REQUIRED WORK –
Set down again exactly the lines of the listing below that fall between the line holding "[95,368,112,382] ☐ -> [106,349,127,366] ☑" and the line holding "[407,239,540,255] [106,265,393,283] [79,293,223,316]", inclusive.

SUPPLIED DATA –
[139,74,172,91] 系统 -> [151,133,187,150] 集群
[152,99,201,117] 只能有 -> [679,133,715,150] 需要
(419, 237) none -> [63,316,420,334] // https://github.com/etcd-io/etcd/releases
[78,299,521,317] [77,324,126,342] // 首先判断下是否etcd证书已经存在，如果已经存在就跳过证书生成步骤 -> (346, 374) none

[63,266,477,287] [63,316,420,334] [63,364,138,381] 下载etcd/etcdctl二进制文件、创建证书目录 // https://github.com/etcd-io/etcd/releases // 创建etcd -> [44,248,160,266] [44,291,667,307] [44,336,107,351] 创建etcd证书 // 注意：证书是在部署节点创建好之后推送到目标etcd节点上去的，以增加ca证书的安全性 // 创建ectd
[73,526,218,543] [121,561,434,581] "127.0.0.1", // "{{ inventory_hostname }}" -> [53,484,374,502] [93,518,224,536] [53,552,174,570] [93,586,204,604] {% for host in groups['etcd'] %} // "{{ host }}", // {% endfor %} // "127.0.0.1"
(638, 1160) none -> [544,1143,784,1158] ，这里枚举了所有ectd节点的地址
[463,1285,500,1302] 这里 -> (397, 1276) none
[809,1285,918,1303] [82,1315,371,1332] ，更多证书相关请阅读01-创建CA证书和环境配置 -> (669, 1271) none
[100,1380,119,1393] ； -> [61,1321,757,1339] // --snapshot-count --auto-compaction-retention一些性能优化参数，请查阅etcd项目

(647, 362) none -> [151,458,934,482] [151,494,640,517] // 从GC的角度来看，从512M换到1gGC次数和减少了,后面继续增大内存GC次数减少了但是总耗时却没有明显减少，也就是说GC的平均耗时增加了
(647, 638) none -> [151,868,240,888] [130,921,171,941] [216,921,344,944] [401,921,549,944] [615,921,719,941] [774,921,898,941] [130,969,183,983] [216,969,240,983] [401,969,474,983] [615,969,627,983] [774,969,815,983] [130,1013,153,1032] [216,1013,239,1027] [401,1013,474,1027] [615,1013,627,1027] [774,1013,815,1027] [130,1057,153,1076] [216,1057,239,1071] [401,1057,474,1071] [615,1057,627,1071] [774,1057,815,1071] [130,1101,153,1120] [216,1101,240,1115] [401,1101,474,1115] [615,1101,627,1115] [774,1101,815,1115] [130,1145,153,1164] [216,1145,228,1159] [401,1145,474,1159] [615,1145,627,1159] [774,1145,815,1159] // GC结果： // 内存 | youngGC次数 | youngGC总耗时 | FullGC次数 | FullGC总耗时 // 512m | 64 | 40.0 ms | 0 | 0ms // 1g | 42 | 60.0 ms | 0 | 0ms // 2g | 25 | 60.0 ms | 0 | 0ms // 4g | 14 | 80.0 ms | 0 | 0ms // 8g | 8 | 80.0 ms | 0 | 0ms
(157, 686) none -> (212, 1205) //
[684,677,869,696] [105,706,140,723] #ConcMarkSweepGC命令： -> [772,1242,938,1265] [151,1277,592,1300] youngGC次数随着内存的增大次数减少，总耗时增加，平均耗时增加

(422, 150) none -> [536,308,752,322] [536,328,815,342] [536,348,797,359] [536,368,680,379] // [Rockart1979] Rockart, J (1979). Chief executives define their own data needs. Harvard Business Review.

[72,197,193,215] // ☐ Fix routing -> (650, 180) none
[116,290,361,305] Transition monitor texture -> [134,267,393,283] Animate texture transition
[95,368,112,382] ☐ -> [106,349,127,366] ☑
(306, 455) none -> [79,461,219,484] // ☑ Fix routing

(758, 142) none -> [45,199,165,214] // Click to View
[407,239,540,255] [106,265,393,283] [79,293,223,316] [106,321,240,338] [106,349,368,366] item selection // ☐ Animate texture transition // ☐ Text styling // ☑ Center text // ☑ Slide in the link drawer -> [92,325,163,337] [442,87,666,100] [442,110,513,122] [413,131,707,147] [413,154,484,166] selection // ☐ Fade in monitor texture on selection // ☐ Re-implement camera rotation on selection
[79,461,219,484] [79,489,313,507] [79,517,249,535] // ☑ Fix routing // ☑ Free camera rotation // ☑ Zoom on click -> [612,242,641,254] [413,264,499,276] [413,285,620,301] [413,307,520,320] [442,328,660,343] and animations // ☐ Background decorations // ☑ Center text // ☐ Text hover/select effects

TASK RESPONSE –
[95,368,112,382] ☐ -> [106,349,127,366] ☑
(306, 455) none -> [79,461,219,484] // ☑ Fix routing

(758, 142) none -> [45,199,165,214] // Click to View
[407,239,540,255] [106,265,393,283] [79,293,223,316] [106,321,240,338] [106,349,368,366] item selection // ☐ Animate texture transition // ☐ Text styling // ☑ Center text // ☑ Slide in the link drawer -> [92,325,163,337] [442,87,666,100] [442,110,513,122] [413,131,707,147] [413,154,484,166] selection // ☐ Fade in monitor texture on selection // ☐ Re-implement camera rotation on selection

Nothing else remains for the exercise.